====== The records ======

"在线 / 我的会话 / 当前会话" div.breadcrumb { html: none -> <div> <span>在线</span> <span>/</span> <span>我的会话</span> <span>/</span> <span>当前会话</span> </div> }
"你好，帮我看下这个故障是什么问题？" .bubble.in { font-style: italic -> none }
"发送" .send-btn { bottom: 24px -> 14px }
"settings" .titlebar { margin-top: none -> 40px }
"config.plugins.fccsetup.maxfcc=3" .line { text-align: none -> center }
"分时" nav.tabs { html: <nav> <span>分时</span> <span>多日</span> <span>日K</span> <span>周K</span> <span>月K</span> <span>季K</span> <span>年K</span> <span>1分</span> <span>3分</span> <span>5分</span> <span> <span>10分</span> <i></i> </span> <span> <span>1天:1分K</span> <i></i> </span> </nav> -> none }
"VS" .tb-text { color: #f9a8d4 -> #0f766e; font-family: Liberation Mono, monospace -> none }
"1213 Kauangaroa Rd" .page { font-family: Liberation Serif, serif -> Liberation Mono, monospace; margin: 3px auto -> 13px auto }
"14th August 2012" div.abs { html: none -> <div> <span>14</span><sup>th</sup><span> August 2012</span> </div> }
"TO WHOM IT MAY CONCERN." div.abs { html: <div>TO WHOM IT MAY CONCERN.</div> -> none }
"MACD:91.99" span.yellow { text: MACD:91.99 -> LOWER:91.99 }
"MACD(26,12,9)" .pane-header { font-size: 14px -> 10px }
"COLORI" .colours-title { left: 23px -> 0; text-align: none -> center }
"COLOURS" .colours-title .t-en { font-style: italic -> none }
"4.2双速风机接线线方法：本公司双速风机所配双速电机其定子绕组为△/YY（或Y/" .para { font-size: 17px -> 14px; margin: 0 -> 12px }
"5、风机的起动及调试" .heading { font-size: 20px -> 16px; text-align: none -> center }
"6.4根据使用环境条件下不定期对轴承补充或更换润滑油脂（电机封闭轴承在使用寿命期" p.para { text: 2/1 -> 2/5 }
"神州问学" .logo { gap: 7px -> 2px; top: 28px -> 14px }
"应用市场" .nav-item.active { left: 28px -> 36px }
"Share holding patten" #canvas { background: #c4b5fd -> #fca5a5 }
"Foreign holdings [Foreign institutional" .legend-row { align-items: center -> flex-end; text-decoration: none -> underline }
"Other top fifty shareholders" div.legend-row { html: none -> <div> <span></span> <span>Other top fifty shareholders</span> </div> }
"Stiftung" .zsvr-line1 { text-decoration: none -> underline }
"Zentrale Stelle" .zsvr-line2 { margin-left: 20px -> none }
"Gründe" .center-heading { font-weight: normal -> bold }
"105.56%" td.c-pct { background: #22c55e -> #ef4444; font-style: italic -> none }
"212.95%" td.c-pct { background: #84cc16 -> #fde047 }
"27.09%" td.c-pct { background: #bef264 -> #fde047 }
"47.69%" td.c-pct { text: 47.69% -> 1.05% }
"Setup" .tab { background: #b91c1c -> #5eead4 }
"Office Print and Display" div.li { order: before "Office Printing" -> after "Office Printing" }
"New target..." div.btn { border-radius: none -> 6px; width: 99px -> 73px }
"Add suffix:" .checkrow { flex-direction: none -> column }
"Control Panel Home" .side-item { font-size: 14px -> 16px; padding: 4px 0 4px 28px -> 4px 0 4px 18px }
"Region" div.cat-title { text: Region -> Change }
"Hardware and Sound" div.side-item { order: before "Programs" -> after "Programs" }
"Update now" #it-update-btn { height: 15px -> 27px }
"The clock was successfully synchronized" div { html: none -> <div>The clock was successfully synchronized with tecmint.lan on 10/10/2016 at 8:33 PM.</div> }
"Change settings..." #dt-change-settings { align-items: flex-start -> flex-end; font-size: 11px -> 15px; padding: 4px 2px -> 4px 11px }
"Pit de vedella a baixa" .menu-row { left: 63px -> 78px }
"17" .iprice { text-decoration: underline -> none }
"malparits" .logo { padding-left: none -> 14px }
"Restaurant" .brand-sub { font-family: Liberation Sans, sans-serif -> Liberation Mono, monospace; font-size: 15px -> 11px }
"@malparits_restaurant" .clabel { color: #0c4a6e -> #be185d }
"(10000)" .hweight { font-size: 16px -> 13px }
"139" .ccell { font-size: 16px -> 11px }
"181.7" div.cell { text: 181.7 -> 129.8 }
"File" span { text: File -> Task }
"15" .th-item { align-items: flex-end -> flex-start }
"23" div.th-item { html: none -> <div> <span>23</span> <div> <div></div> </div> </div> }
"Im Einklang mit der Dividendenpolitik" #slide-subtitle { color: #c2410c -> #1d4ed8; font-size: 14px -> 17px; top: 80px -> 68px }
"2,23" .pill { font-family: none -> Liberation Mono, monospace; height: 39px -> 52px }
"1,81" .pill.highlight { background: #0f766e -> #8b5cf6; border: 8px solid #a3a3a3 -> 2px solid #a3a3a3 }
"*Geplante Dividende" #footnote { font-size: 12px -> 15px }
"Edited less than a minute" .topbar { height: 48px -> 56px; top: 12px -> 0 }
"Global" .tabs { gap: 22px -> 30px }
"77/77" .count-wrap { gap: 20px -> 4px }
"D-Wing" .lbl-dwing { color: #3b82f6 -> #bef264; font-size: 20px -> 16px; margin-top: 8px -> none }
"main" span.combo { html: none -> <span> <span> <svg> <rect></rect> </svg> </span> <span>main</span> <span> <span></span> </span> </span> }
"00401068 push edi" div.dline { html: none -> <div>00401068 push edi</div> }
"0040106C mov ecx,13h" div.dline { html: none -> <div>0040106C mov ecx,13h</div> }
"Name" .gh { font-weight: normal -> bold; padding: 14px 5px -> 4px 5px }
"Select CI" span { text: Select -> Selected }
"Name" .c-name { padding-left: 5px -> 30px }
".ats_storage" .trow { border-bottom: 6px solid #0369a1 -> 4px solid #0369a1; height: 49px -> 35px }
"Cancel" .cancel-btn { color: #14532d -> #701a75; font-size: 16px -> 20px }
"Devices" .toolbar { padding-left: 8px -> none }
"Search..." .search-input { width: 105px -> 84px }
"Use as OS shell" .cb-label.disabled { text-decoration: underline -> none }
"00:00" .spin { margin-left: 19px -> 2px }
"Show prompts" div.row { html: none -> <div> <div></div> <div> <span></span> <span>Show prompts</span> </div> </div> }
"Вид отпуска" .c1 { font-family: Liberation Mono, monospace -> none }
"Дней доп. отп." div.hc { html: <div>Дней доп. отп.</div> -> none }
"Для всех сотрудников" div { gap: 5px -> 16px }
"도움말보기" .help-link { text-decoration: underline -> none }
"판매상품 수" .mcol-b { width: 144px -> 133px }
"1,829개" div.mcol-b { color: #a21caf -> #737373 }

======

• _Task item_:
Each line of the data needs to be repeated exactly.

• _Result of the task_:
"在线 / 我的会话 / 当前会话" div.breadcrumb { html: none -> <div> <span>在线</span> <span>/</span> <span>我的会话</span> <span>/</span> <span>当前会话</span> </div> }
"你好，帮我看下这个故障是什么问题？" .bubble.in { font-style: italic -> none }
"发送" .send-btn { bottom: 24px -> 14px }
"settings" .titlebar { margin-top: none -> 40px }
"config.plugins.fccsetup.maxfcc=3" .line { text-align: none -> center }
"分时" nav.tabs { html: <nav> <span>分时</span> <span>多日</span> <span>日K</span> <span>周K</span> <span>月K</span> <span>季K</span> <span>年K</span> <span>1分</span> <span>3分</span> <span>5分</span> <span> <span>10分</span> <i></i> </span> <span> <span>1天:1分K</span> <i></i> </span> </nav> -> none }
"VS" .tb-text { color: #f9a8d4 -> #0f766e; font-family: Liberation Mono, monospace -> none }
"1213 Kauangaroa Rd" .page { font-family: Liberation Serif, serif -> Liberation Mono, monospace; margin: 3px auto -> 13px auto }
"14th August 2012" div.abs { html: none -> <div> <span>14</span><sup>th</sup><span> August 2012</span> </div> }
"TO WHOM IT MAY CONCERN." div.abs { html: <div>TO WHOM IT MAY CONCERN.</div> -> none }
"MACD:91.99" span.yellow { text: MACD:91.99 -> LOWER:91.99 }
"MACD(26,12,9)" .pane-header { font-size: 14px -> 10px }
"COLORI" .colours-title { left: 23px -> 0; text-align: none -> center }
"COLOURS" .colours-title .t-en { font-style: italic -> none }
"4.2双速风机接线线方法：本公司双速风机所配双速电机其定子绕组为△/YY（或Y/" .para { font-size: 17px -> 14px; margin: 0 -> 12px }
"5、风机的起动及调试" .heading { font-size: 20px -> 16px; text-align: none -> center }
"6.4根据使用环境条件下不定期对轴承补充或更换润滑油脂（电机封闭轴承在使用寿命期" p.para { text: 2/1 -> 2/5 }
"神州问学" .logo { gap: 7px -> 2px; top: 28px -> 14px }
"应用市场" .nav-item.active { left: 28px -> 36px }
"Share holding patten" #canvas { background: #c4b5fd -> #fca5a5 }
"Foreign holdings [Foreign institutional" .legend-row { align-items: center -> flex-end; text-decoration: none -> underline }
"Other top fifty shareholders" div.legend-row { html: none -> <div> <span></span> <span>Other top fifty shareholders</span> </div> }
"Stiftung" .zsvr-line1 { text-decoration: none -> underline }
"Zentrale Stelle" .zsvr-line2 { margin-left: 20px -> none }
"Gründe" .center-heading { font-weight: normal -> bold }
"105.56%" td.c-pct { background: #22c55e -> #ef4444; font-style: italic -> none }
"212.95%" td.c-pct { background: #84cc16 -> #fde047 }
"27.09%" td.c-pct { background: #bef264 -> #fde047 }
"47.69%" td.c-pct { text: 47.69% -> 1.05% }
"Setup" .tab { background: #b91c1c -> #5eead4 }
"Office Print and Display" div.li { order: before "Office Printing" -> after "Office Printing" }
"New target..." div.btn { border-radius: none -> 6px; width: 99px -> 73px }
"Add suffix:" .checkrow { flex-direction: none -> column }
"Control Panel Home" .side-item { font-size: 14px -> 16px; padding: 4px 0 4px 28px -> 4px 0 4px 18px }
"Region" div.cat-title { text: Region -> Change }
"Hardware and Sound" div.side-item { order: before "Programs" -> after "Programs" }
"Update now" #it-update-btn { height: 15px -> 27px }
"The clock was successfully synchronized" div { html: none -> <div>The clock was successfully synchronized with tecmint.lan on 10/10/2016 at 8:33 PM.</div> }
"Change settings..." #dt-change-settings { align-items: flex-start -> flex-end; font-size: 11px -> 15px; padding: 4px 2px -> 4px 11px }
"Pit de vedella a baixa" .menu-row { left: 63px -> 78px }
"17" .iprice { text-decoration: underline -> none }
"malparits" .logo { padding-left: none -> 14px }
"Restaurant" .brand-sub { font-family: Liberation Sans, sans-serif -> Liberation Mono, monospace; font-size: 15px -> 11px }
"@malparits_restaurant" .clabel { color: #0c4a6e -> #be185d }
"(10000)" .hweight { font-size: 16px -> 13px }
"139" .ccell { font-size: 16px -> 11px }
"181.7" div.cell { text: 181.7 -> 129.8 }
"File" span { text: File -> Task }
"15" .th-item { align-items: flex-end -> flex-start }
"23" div.th-item { html: none -> <div> <span>23</span> <div> <div></div> </div> </div> }
"Im Einklang mit der Dividendenpolitik" #slide-subtitle { color: #c2410c -> #1d4ed8; font-size: 14px -> 17px; top: 80px -> 68px }
"2,23" .pill { font-family: none -> Liberation Mono, monospace; height: 39px -> 52px }
"1,81" .pill.highlight { background: #0f766e -> #8b5cf6; border: 8px solid #a3a3a3 -> 2px solid #a3a3a3 }
"*Geplante Dividende" #footnote { font-size: 12px -> 15px }
"Edited less than a minute" .topbar { height: 48px -> 56px; top: 12px -> 0 }
"Global" .tabs { gap: 22px -> 30px }
"77/77" .count-wrap { gap: 20px -> 4px }
"D-Wing" .lbl-dwing { color: #3b82f6 -> #bef264; font-size: 20px -> 16px; margin-top: 8px -> none }
"main" span.combo { html: none -> <span> <span> <svg> <rect></rect> </svg> </span> <span>main</span> <span> <span></span> </span> </span> }
"00401068 push edi" div.dline { html: none -> <div>00401068 push edi</div> }
"0040106C mov ecx,13h" div.dline { html: none -> <div>0040106C mov ecx,13h</div> }
"Name" .gh { font-weight: normal -> bold; padding: 14px 5px -> 4px 5px }
"Select CI" span { text: Select -> Selected }
"Name" .c-name { padding-left: 5px -> 30px }
".ats_storage" .trow { border-bottom: 6px solid #0369a1 -> 4px solid #0369a1; height: 49px -> 35px }
"Cancel" .cancel-btn { color: #14532d -> #701a75; font-size: 16px -> 20px }
"Devices" .toolbar { padding-left: 8px -> none }
"Search..." .search-input { width: 105px -> 84px }
"Use as OS shell" .cb-label.disabled { text-decoration: underline -> none }
"00:00" .spin { margin-left: 19px -> 2px }
"Show prompts" div.row { html: none -> <div> <div></div> <div> <span></span> <span>Show prompts</span> </div> </div> }
"Вид отпуска" .c1 { font-family: Liberation Mono, monospace -> none }
"Дней доп. отп." div.hc { html: <div>Дней доп. отп.</div> -> none }
"Для всех сотрудников" div { gap: 5px -> 16px }
"도움말보기" .help-link { text-decoration: underline -> none }
"판매상품 수" .mcol-b { width: 144px -> 133px }
"1,829개" div.mcol-b { color: #a21caf -> #737373 }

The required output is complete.